2.3. ROS measurement
The levels of ROS were determined using fluorescent probe, which was 2′, 7′ – dichlorofluorescin diacetate (DCFH-DA, Nanjing Jiancheng Bioengineering Institute, Nanjing, China). KCs were plated in 6-well microtiter plates and the density was 3 × 105 cells per well. After 24 h adherent growth, KCs were treated with different concentrations of AA (0, 0.5, 1 mM) for 6 h. Then KCs were washed three times with pre-cooling PBS and DCFH-DA (10 μM) was added to the cell culture prior to incubation at 37°C for 30 min. The fluorescence intensity of ROS was observed by fluorescence microscope (Nikon TS100, Japan).
2.4. Real-time quantitative PCR
KCs were inoculated at a density of 5 × 105 cells per well in 6-well microtiter plates. After 24 h incubation, KCs were treated with different concentrations of AA (0, 0.5, 1 mM) for 24 h. Total RNA was extracted from KCs using Trizol (Shanghai Yisheng Biological Technology Co., Ltd., Shanghai, China). RNA was determined by UV spectrophotometer. 1 μg RNA was reverse-transcribed to complementary DNA (cDNA) via PrimeScript RT reagent kit (Monad Biotechnology Co., Ltd., Suzhou, China). Real-time quantitative PCR (RT-qPCR) was used with 2 × ChamQ SYBR green master mix (Vazyme biotech Co., Ltd., Nanjing, China) on a CFX96™ Real-Time System (Bio-Rad Laboratories, California, USA). The RT-qPCR conditions were 95°C for 30 s, followed by 40 cycles of denaturing at 95°C for 10 s, annealing at 60°C for 30 s, extending at 95°C for 15 s, 60°C for 60 s and 95°C for 15 s, respectively. The primers are displayed in . The 2−ΔΔCT method was used to analyze the relative changes in gene expression.
Table 1. Sequence of primers used for quantitative RT-PCR.

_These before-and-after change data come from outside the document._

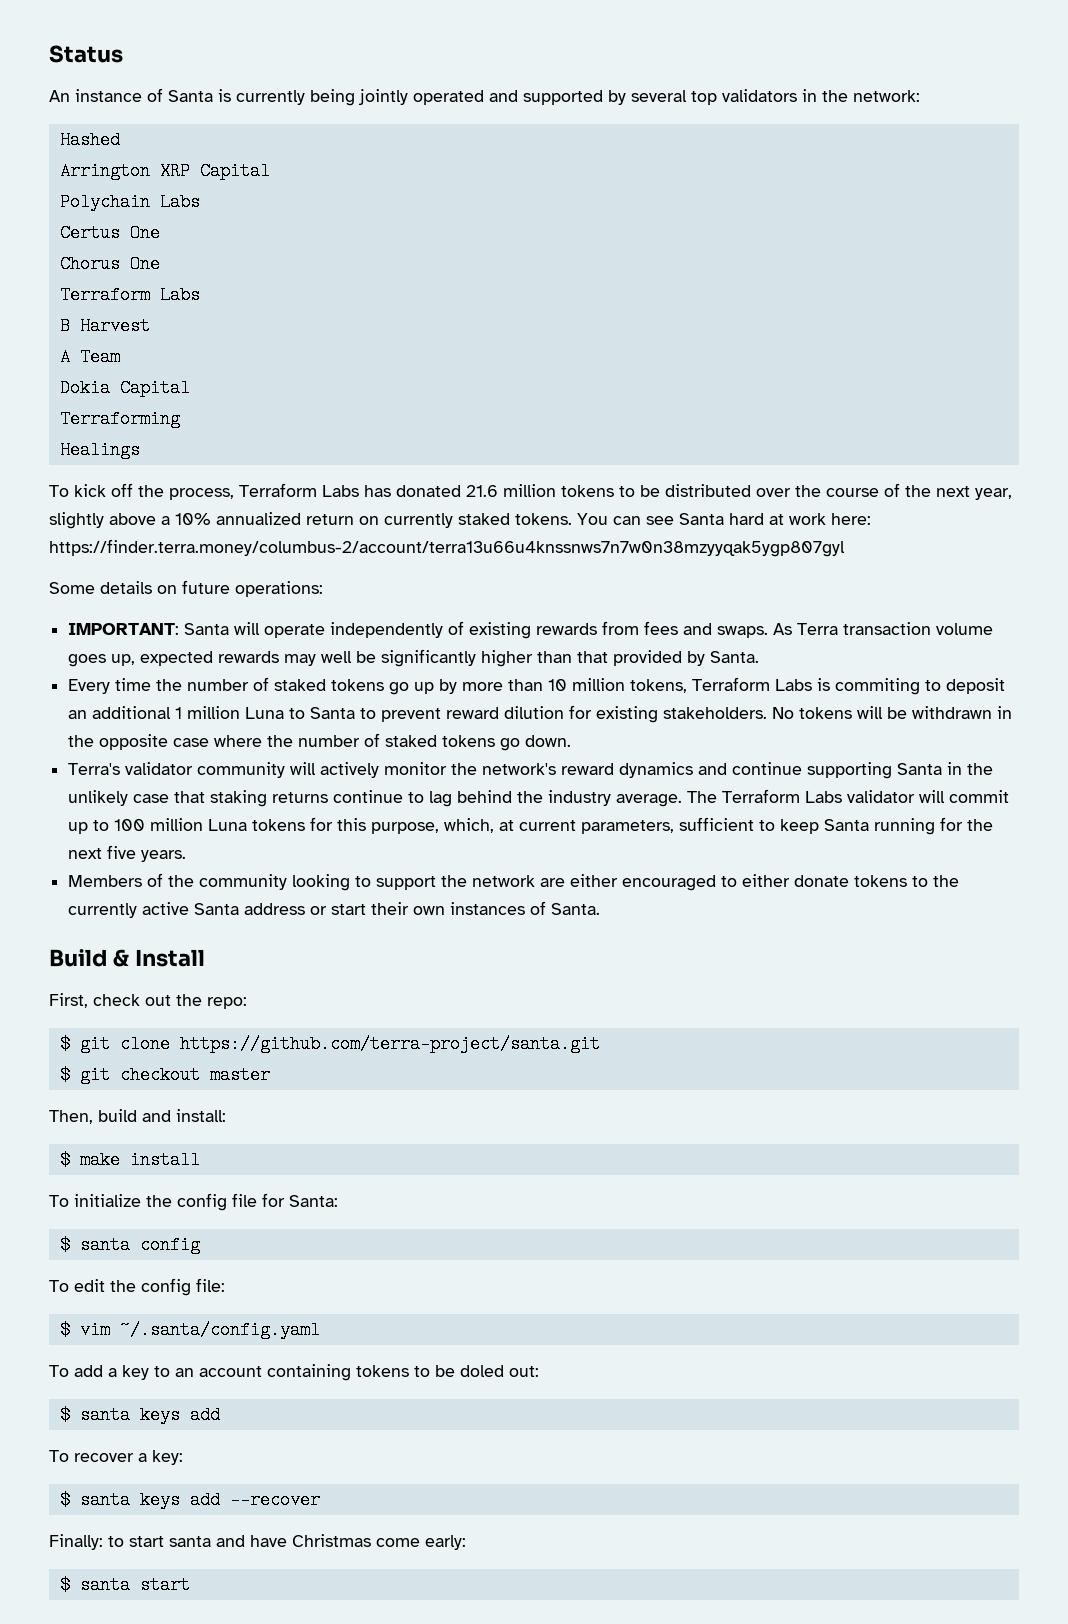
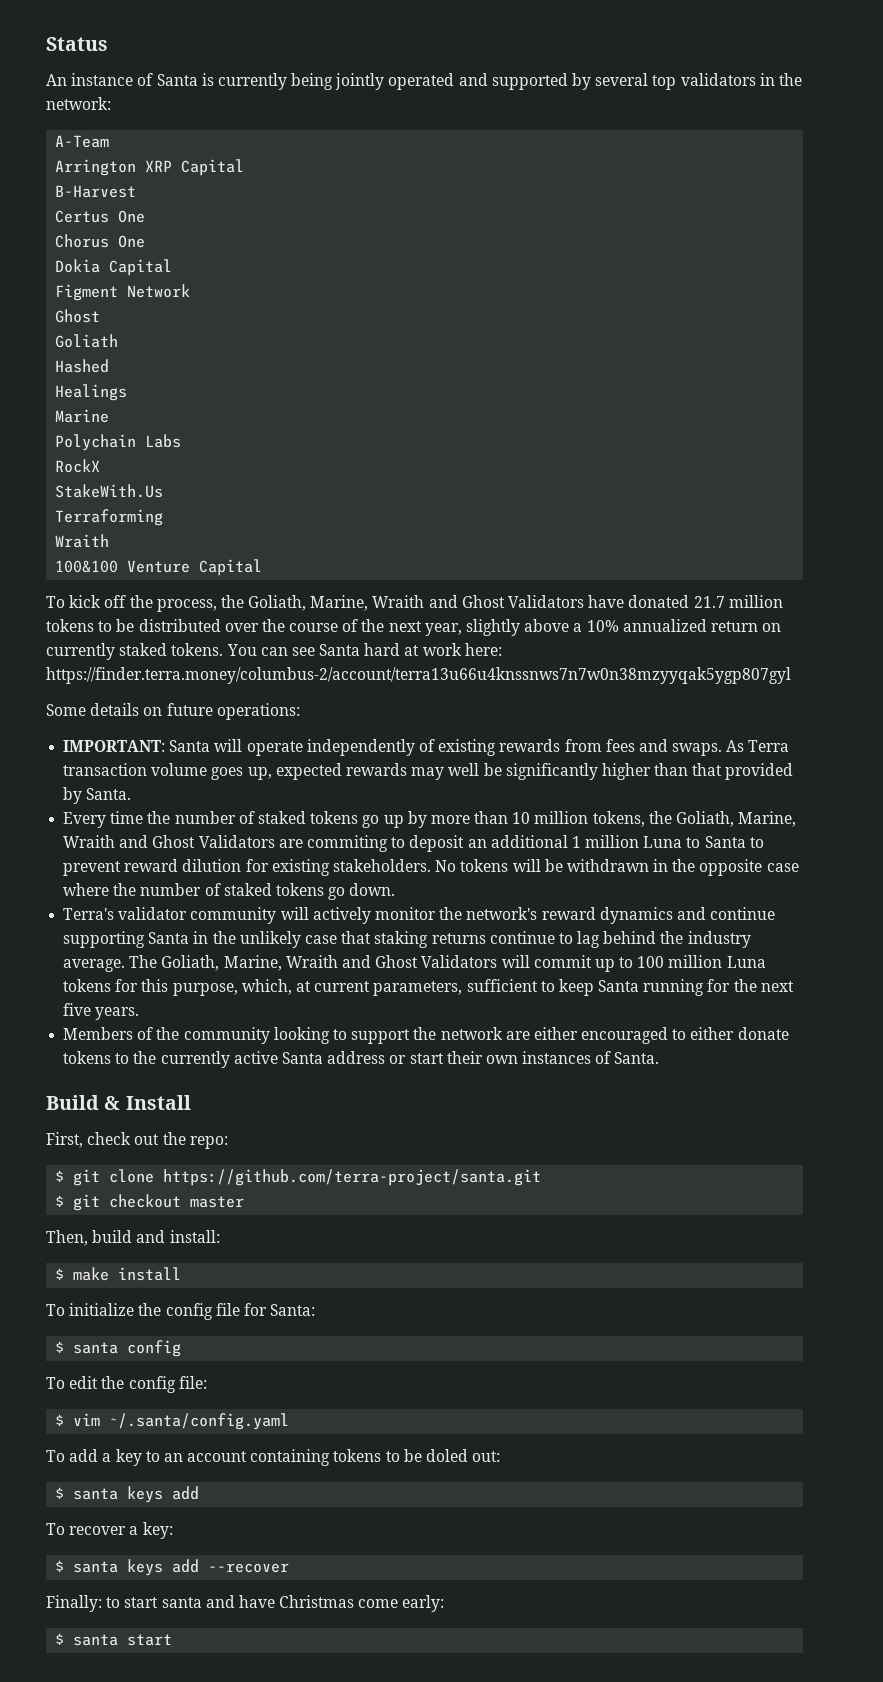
[59,131,120,149] Hashed -> [55,135,110,148] A-Team
[59,193,200,211] Polychain Labs -> [55,185,137,198] B-Harvest
[59,286,200,304] [59,317,150,335] [59,348,120,366] [59,379,190,397] [59,410,180,428] [59,441,140,459] Terraform Labs // B Harvest // A Team // Dokia Capital // Terraforming // Healings -> [55,259,173,276] [55,284,191,301] [55,309,101,323] [55,334,119,348] [55,359,110,373] [55,384,128,401] [55,409,110,423] [55,434,182,451] [55,459,101,473] [55,484,164,498] [55,509,164,526] [55,534,110,548] [55,559,263,576] Dokia Capital // Figment Network // Ghost // Goliath // Hashed // Healings // Marine // Polychain Labs // RockX // StakeWith.Us // Terraforming // Wraith // 100&100 Venture Capital
[239,483,498,497] Terraform Labs has donated 21.6 -> [220,595,725,611] the Goliath, Marine, Wraith and Ghost Validators have donated 21.7
[692,677,831,691] Terraform Labs is -> [648,811,797,827] [63,835,303,848] the Goliath, Marine, Wraith and Ghost Validators are
[722,789,916,803] Terraform Labs validator -> [161,955,498,971] Goliath, Marine, Wraith and Ghost Validators

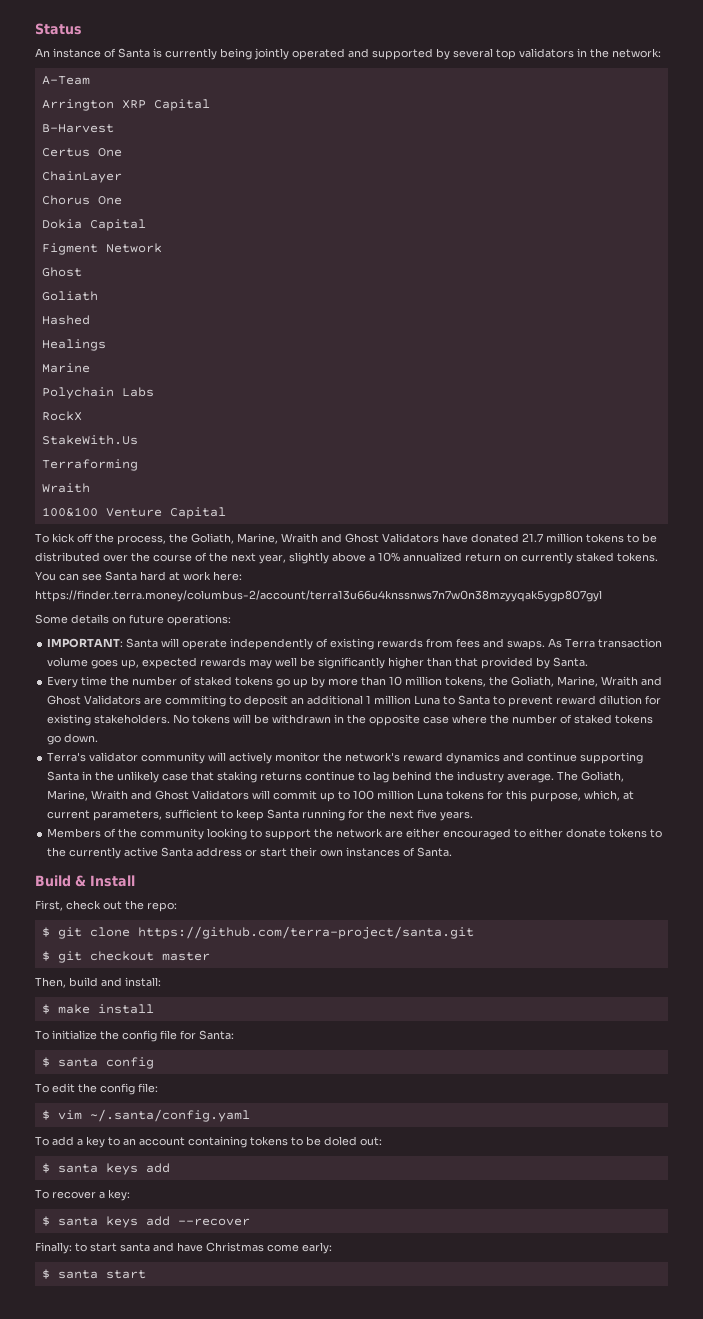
(146, 216) none -> [41,171,122,183] // ChainLayer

2.5. Preparation of cell protein samples
After AA treatment, the culture medium was discarded and KCs were washed three times using pre-cooled PBS (Hyclone Corporation, Logan, UT, USA). KCs were lysed on ice with 400 μL RIPA lysis buffer containing protease inhibitor (4 μL) and phosphatase inhibitor (4 μL) for 30 min (Beyotime Biotechnology, Shanghai, China). The lysate was collected and centrifuged at 13,620 × g for 10 min at 4°C. For uniform concentrations, KCs protein samples were adjusted using BCA assay kit (Beyotime Biotechnology, Shanghai, China) and then were denatured in loading buffer (Beyotime Biotechnology, Shanghai, China) at 100°C for 10 min.
2.6. Western blotting
Based on protein concentration determination, KCs protein samples were loaded onto 10% or 12% SDS-PAGE gel. The electrophoresis conditions were 90 V 10 min and then 120 V 60 min. The target proteins were identified by Rainbow Maker (Thermo Fisher Scientific Inc, New York, USA). Then the proteins on the SDS-PAGE gel were transferred to the polyvinylidene difluoride membranes (PVDF)(Millipore, Billerica, MA, USA) using a semi-dry transmembrane instrument (Bio-Rad Laboratories, California, USA). After the transmembrane, the PVDF membranes were incubated in blocking reagent (Beyotime Biotechnology, Shanghai, China) at room temperature for 1 h and then hatched with primary antibodies against NLRP3 (ab210491, 1:1000), Caspase-1 (ab1872, 1:100), ASC (ab175449, 1:500), IL-1β (ab9787, 1:100), JNK (ab179461, 1:1000), p-JNK (ab124956, 1:1000), ERK (ab17942, 1:1000), p-ERK (ab201015, 1:1000), p38 (ab31828, 1:1000), p-p38 (ab4822, 1:1000) and GAPDH (ab181602, 1:10,000) (Abcam, Cambridgeshire, UK) overnight at 4°C.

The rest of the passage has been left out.